Just as you can choose to operate your own email server or your own web server... or you can choose to use someone's hosted email or web server... the idea would be that you could run your own "social network" server - or use someone else's hosted social network.
It's not necessarily a new idea... it's what the great folks at Status.Net are trying to do with an open source micro-blogging platform (I wrote earlier about why it matters) so that we can have a "distributed, decentralized Twitter"... and then with the follow-on "OStatus" effort (which the Diaspora guys reference in their latest post)...
The move toward more open communication is going on in other areas, too... it's what has been going on in the world of XMPP for years to bring about distributed, decentralized instant messaging (IM)... it's what the federation aspect of Google Wave could potentially bring us...
THE DIRECTORY CHALLENGE
In my mind, a key challenge the Diaspora team will need to address is:
How do I find someone in the Diaspora network?
In the centralized world of Facebook, I can do a search and with the right search terms easily find and get connected to some long-lost friend. Likewise, I can search in Twitter... or for another example, in Skype. All of these services have a centralized database.
Simple. Easy.
Contrast that to the distributed, decentralized world of the Web... or email... or Jabber/XMPP IM... you have to either know someone's URL or address... or you have to look it up in a search engine like Google.

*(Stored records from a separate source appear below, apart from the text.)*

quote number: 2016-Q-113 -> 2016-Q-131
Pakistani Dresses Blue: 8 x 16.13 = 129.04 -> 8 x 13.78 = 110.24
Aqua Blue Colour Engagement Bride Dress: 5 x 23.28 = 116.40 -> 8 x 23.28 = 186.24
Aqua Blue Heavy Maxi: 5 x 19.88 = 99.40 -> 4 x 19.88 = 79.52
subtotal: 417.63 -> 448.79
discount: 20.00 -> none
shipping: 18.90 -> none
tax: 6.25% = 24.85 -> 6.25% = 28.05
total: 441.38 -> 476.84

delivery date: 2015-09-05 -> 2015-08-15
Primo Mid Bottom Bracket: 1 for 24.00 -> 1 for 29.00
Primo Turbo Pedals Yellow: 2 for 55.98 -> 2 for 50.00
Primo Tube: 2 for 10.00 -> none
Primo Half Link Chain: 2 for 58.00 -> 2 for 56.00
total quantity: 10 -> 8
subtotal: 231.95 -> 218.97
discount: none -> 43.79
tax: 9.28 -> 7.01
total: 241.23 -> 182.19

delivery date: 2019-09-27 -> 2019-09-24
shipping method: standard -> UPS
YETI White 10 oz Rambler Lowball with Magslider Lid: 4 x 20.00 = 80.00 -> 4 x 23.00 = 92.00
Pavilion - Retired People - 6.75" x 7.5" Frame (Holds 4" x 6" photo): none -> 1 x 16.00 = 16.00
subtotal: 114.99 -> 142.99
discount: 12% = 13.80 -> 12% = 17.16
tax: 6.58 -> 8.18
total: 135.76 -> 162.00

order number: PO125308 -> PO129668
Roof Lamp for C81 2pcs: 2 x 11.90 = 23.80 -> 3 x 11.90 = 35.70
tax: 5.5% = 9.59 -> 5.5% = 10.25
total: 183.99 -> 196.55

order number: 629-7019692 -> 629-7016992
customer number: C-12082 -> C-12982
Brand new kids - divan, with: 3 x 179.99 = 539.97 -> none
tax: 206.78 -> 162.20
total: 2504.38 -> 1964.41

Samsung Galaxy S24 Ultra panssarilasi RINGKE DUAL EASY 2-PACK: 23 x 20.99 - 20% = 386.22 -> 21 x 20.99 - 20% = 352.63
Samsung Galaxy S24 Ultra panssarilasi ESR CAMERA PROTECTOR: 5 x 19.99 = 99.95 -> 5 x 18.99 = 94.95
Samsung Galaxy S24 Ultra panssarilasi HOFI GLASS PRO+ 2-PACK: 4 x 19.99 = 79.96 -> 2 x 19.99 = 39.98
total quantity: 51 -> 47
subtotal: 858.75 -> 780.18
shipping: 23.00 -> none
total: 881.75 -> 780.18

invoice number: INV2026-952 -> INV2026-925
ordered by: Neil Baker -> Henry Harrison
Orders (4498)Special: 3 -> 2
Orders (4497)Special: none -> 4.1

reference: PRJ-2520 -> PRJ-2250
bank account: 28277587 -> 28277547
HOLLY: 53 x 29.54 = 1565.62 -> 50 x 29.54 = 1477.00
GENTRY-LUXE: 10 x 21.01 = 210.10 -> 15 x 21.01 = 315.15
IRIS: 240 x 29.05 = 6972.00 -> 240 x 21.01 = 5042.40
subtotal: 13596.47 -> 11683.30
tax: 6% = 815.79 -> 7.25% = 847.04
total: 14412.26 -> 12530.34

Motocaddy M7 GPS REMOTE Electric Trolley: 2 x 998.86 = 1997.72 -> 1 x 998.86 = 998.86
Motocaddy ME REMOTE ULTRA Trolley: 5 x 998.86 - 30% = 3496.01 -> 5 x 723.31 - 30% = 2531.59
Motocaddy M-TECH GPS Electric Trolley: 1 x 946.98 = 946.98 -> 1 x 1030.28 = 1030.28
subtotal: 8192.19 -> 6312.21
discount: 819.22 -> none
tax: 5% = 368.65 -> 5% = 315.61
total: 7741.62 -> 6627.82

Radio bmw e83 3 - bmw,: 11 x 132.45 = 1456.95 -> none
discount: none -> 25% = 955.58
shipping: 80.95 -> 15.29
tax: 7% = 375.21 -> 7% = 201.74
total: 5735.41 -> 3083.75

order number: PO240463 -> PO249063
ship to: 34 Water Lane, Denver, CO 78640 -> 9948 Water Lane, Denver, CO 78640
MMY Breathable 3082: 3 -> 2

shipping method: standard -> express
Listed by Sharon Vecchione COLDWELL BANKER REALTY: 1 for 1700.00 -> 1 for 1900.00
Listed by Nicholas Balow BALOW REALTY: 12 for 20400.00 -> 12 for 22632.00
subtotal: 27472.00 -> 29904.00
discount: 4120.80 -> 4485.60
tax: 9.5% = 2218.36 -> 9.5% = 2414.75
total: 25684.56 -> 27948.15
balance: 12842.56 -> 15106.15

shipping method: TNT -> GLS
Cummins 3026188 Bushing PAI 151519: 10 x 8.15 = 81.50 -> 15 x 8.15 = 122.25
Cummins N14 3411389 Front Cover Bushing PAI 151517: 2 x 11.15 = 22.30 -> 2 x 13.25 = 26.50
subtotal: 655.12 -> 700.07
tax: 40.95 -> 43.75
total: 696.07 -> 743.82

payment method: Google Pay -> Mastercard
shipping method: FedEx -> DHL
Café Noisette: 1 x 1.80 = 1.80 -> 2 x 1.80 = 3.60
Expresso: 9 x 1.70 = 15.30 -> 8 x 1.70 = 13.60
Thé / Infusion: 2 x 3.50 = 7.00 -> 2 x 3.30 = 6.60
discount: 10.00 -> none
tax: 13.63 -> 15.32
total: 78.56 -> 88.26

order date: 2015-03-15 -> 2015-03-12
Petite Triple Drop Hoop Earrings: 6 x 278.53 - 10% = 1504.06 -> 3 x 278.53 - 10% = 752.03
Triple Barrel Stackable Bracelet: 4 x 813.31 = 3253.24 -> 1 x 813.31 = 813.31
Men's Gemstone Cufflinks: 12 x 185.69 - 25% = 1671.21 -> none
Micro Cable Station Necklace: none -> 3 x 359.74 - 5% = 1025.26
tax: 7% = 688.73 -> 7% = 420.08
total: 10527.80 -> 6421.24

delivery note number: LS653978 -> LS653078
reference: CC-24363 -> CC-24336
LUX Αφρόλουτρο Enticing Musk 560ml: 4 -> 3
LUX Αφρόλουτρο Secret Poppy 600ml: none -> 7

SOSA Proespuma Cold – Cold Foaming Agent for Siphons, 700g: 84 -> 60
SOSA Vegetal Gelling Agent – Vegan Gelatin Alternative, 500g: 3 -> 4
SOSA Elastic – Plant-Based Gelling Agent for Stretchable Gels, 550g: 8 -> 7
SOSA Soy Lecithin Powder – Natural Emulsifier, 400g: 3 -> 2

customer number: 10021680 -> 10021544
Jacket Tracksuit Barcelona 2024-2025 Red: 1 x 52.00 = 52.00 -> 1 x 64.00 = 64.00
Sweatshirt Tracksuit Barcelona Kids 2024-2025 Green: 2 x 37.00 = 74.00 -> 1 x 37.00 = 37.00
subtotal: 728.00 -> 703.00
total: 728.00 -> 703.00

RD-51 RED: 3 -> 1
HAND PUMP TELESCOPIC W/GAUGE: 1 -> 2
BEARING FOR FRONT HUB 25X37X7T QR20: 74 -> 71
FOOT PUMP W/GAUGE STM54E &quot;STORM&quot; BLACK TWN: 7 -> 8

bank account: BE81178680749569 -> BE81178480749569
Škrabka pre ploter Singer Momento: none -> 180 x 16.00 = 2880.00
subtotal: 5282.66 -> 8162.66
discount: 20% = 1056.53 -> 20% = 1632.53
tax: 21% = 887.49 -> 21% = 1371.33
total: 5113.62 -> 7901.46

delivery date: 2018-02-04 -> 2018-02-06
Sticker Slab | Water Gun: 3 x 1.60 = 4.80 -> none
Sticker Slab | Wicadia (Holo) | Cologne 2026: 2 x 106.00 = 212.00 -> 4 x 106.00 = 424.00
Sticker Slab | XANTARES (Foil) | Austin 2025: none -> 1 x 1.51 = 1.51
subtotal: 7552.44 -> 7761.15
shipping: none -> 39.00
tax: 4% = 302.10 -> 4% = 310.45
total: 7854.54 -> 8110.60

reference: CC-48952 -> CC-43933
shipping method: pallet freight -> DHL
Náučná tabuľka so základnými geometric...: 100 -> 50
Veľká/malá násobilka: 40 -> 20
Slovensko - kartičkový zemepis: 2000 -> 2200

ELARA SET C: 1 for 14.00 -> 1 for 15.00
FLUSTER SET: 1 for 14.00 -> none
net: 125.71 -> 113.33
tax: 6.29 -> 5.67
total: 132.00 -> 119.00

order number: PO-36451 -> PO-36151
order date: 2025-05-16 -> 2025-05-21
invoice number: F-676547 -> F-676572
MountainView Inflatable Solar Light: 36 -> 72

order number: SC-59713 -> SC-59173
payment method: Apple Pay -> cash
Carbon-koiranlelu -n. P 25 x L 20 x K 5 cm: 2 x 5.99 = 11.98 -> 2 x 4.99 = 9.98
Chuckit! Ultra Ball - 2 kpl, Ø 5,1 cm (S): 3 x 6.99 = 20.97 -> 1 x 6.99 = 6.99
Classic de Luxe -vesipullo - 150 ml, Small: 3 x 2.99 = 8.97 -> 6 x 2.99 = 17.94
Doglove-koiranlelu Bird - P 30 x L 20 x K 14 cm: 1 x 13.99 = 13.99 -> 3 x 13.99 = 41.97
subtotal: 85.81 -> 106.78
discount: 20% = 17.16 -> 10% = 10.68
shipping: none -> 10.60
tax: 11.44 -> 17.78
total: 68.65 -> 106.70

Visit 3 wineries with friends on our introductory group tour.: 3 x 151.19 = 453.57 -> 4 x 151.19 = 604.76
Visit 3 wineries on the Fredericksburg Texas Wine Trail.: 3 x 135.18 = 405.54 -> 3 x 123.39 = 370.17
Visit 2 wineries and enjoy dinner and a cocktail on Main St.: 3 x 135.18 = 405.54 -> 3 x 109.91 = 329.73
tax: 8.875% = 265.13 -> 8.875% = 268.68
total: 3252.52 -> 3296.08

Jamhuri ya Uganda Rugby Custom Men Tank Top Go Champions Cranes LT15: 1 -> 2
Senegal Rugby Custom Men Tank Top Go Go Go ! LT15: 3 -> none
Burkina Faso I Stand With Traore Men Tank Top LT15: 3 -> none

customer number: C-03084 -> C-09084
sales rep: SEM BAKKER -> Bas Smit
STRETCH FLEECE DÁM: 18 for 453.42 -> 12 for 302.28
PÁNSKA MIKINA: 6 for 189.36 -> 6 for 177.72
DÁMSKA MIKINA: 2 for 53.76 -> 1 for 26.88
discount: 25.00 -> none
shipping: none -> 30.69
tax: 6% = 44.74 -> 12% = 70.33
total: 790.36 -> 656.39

It's not as easy as with a centralized service.
I've admittedly sent someone a message on Facebook purely because I didn't know their "best" email address and didn't have time to look it up anywhere. I knew that Facebook would provide that linkage - and I was already connected.
Somehow the Diaspora team needs to solve the directory challenge... not sure how, but I wish them the best with it and hope they do.
WILL DIASPORA SUCCEED?
Good question... First it sounds like the team needs to grapple with the overwhelming interest and sort out the best way forward.
Second, their going to have to grapple with the enormous expectations now being placed on them!
Third, we all who are watching are going to have to realize and understand that any project like this doesn't just appear overnight... that the first iterations will probably need some work... that it won't slice bread and do a zillion other things on the first day, etc., etc., etc.
Fourth, Facebook may very well make moves to change its privacy policies or make things better in some ways ... and perhaps do just enough to calm people down and cool the fervor for an alternative.
Fifth, the reality is that with 400 million people on Facebook, with more signing up each day, there is an enormous inertia against any kind of change. The other reality is that many, many of those "regular" Facebook users don't realized the importance of these issues and may just not care...
As an advocate for a more open internet, I certainly hope these guys succeed in building out some type of open, distributed, decentralized network... they're off to a great start with $174K committed and perhaps more importantly a list of ~5,000 supporters passionate enough to give $$$... I'll certainly watch the project and help in any way I can...
And if nothing else, they have already raised more awareness around why this is important...
Kudos to them for what they've done... best wishes to them for what sounds like will be a VERY busy summer for them... and I'm looking forward to seeing what they are able to do...
P.S. And yes, in full disclosure, I pledged $10.. it may or may not work out in the end... but I applaud their creativity and initiative... and I'd love to see it happen!